And so they were spraining their ears listening and listening to the oceans of kissening with their eyes glistening all the four when he was kiddling and cuddling his colleen bawn that was very wrong and most improper and cuddling her and kissing her with his poghue like Arrah-na-poghue the dear old annual, they all four remembored who made the world and how they used to be at that time cuddling and kiddling her from under her mistlethrush and kissing and listening in the good old bygone days of Dion Boucicault....

Pogue is Irish for 'kiss'. Arrah-na-Pogue is Arrah of the kiss.

Later they are described as voyeurs 'peering in, so they say, through the steamy windows into the honeymoon cabins on board the big steamadories'


Like Tristan, this is in mostly clear English, but in several ways, it represents a new development. Joyce has started inventing new words, like 'remembored' and 'steamadories' (a 'dory' is a boat and a fish). He was discovering new techniques, which pointed the way forwards for Finnegans Wake.


MANY PLANES OF NARRATIVE


 'Time and the river and the mountain are the real heroes of my book....I am trying to build many planes of narrative with a single esthetic purpose'

Joyce quoted by Eugene Jolas, My Friend James Joyce.

The earlier sketches, Roderick O'Conor and Tristan, had only a single plane of narrative. Although Tristan kissing Isolde is described as a football goal, this functions as a metaphor. Isolde's teeth are not really football players.

Mamalujo is the first sketch with many planes of narrative. Joyce's characters are not just old men, in a hospice for the dying, they are also waves of the sea! Just as Anna Livia Plurabelle would be a woman and a river; HCE a man, a city and a mountain; Shem and Shaun would represent time and space; and Issy would be a rain cloud.

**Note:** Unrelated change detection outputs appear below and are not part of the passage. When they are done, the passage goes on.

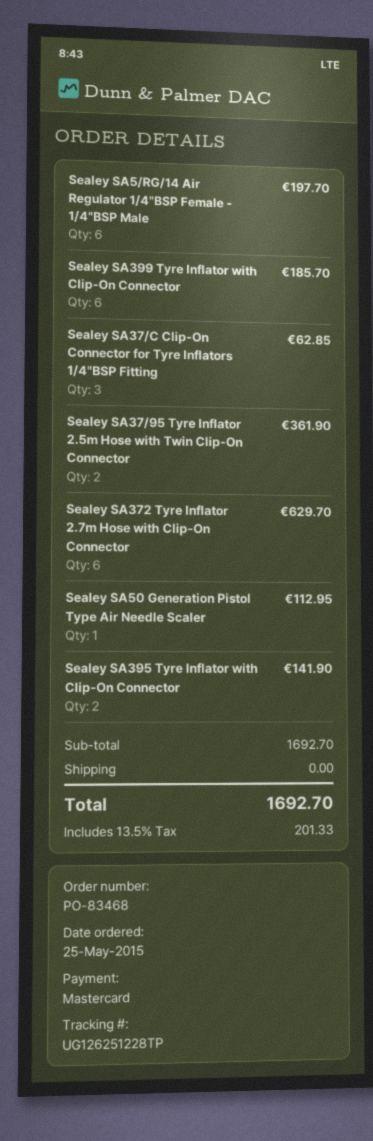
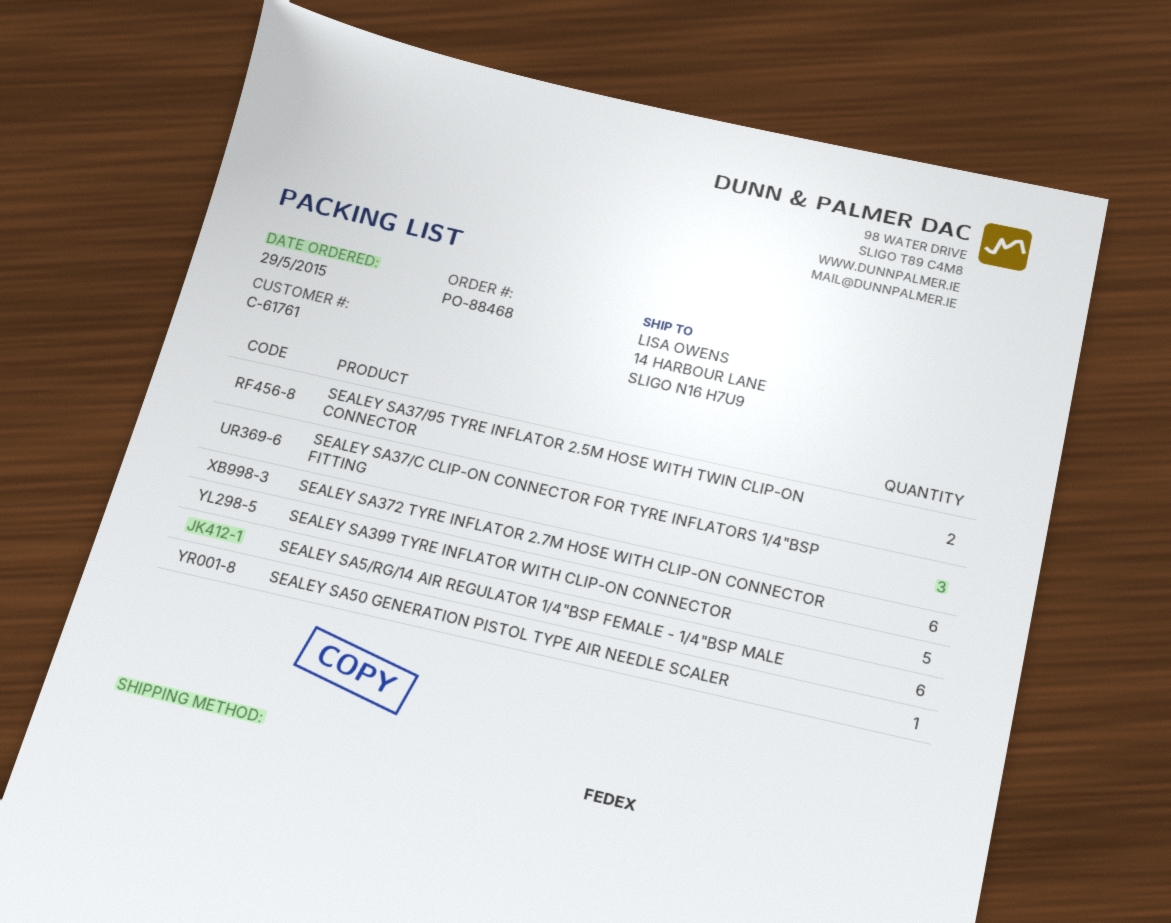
order number: PO-83468 -> PO-88468
order date: 2015-05-25 -> 2015-05-29
Sealey SA399 Tyre Inflator with Clip-On Connector: 6 -> 5
Sealey SA395 Tyre Inflator with Clip-On Connector: 2 -> none

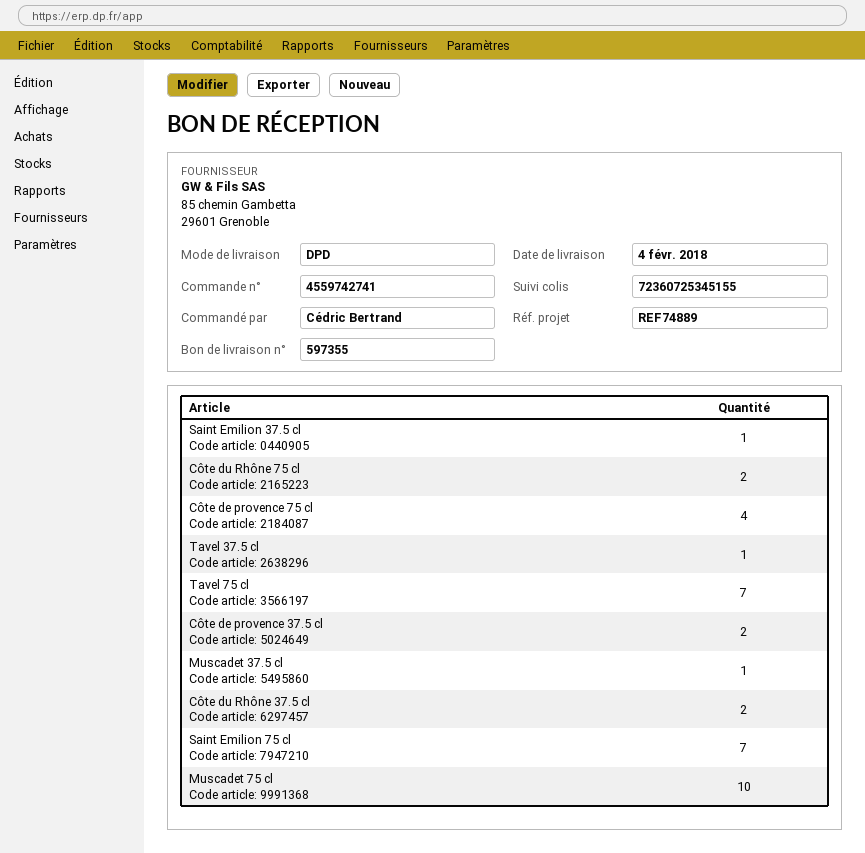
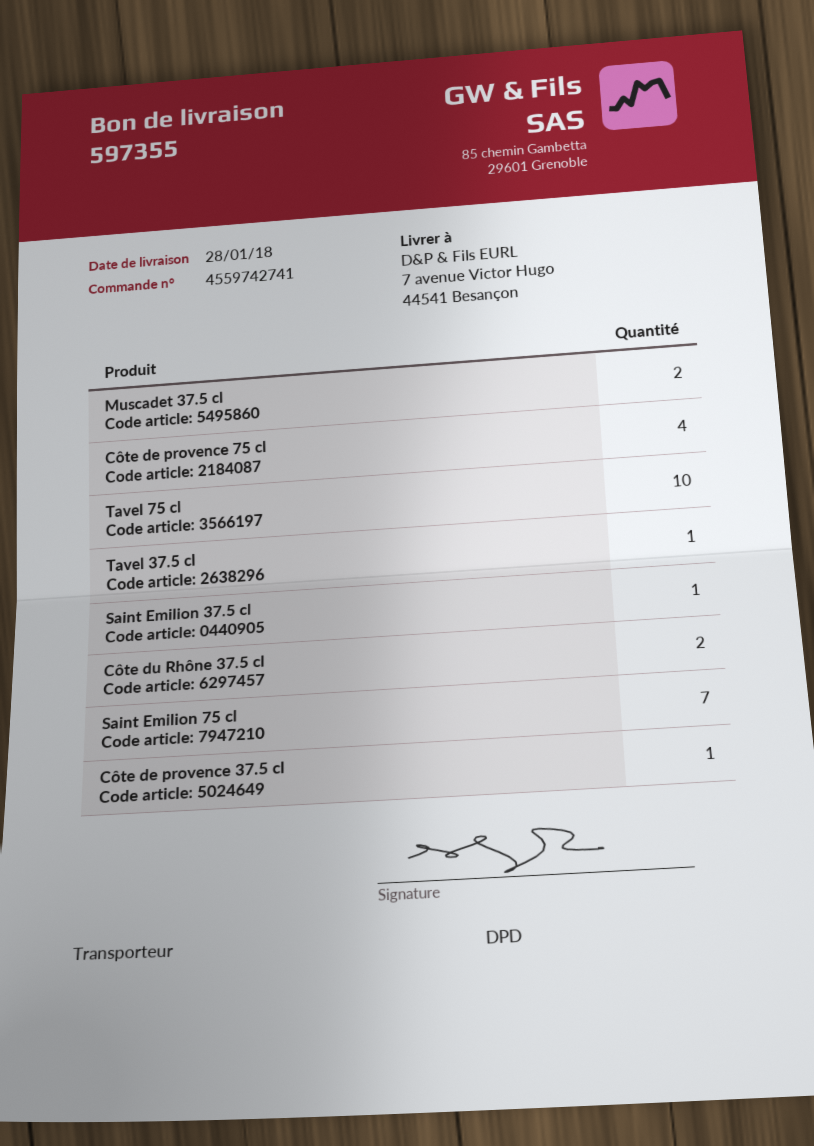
delivery date: 2018-02-04 -> 2018-01-28
Côte du Rhône 75 cl: 2 -> none
Tavel 75 cl: 7 -> 10
Côte de provence 37.5 cl: 2 -> 1
Muscadet 37.5 cl: 1 -> 2
Muscadet 75 cl: 10 -> none

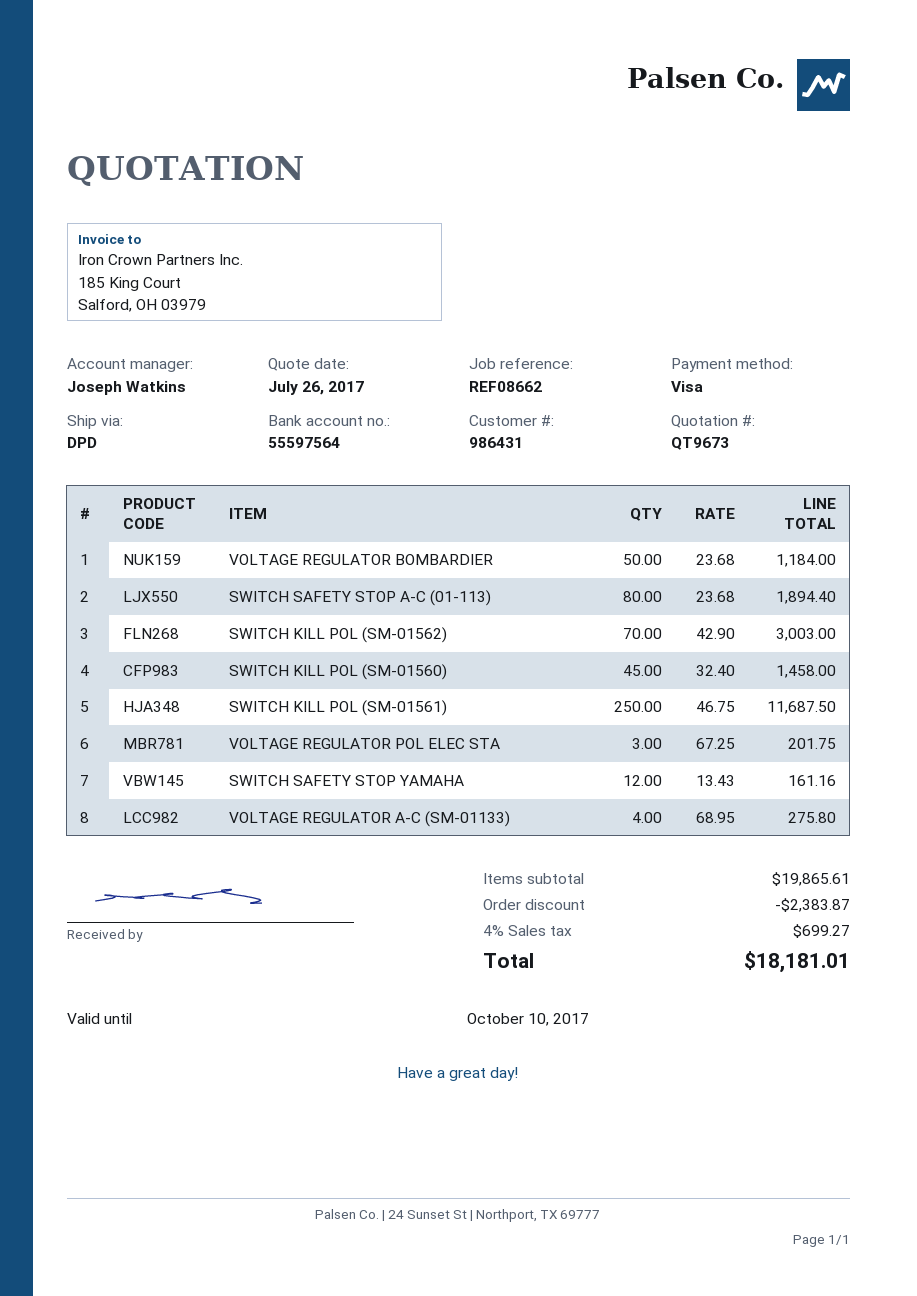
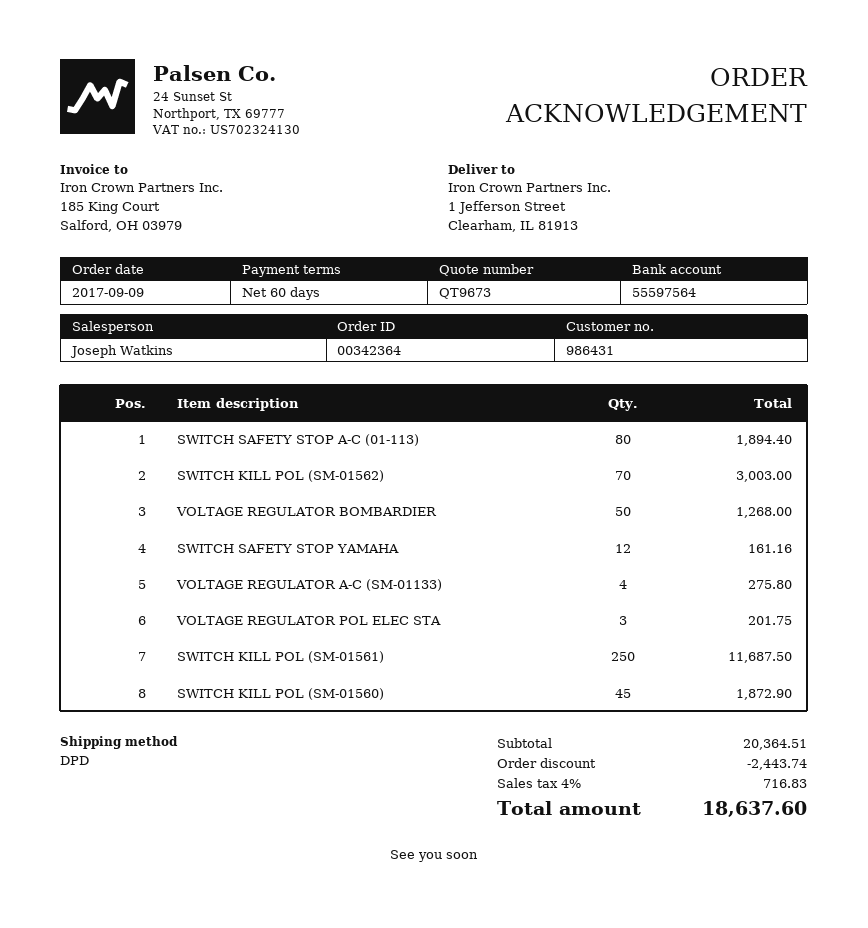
VOLTAGE REGULATOR BOMBARDIER: 50 for 1184.00 -> 50 for 1268.00
SWITCH KILL POL (SM-01560): 45 for 1458.00 -> 45 for 1872.90
subtotal: 19865.61 -> 20364.51
discount: 2383.87 -> 2443.74
tax: 4% = 699.27 -> 4% = 716.83
total: 18181.01 -> 18637.60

So it's very appropriate that the transatlantic review has a big wave and a ship on its cover! 


As the ‘waves of Erin’, the four are magical waves, drawn from Irish myth, which would roar a warning in times of danger:

‘The Three Tonns or Waves of Erin are much celebrated in Irish romantic literature. They were Tonn Cleena in Glandore harbour in Cork; Tonn Tuaithe [tooha] outside the mouth of the Bann in Derry; and Tonn Rudraidhe [Rury] in Dundrum Bay off the County Down. In stormy weather, when the wind blows in certain directions, the sea at these places, as it tumbles over the sandbanks, or among the caves and fissures of the rocks, utters an unusually loud and solemn roar, which excited the imagination of our ancestors. They believed that these sounds had a supernatural origin, that they gave warning of the deadly danger, or foreboded the approaching death, of kings or chieftains, or bewailed a king's or a great chief's death. Sometimes when a king was sore pressed in battle and in deadly peril, the Three Waves roared in response to the moan of his shield. The Welsh people had a similar legend: when the young Welsh hero Dylan was killed, " he was lamented by the Wave of Erin, the Wave of Man, the Wave of the North, and the Wave of Britain of the comely hosts." Though the three Irish Waves named above were the most celebrated, there were several other noted Tonns round the coast. Scotland also had its voiceful waves, as our old books record.’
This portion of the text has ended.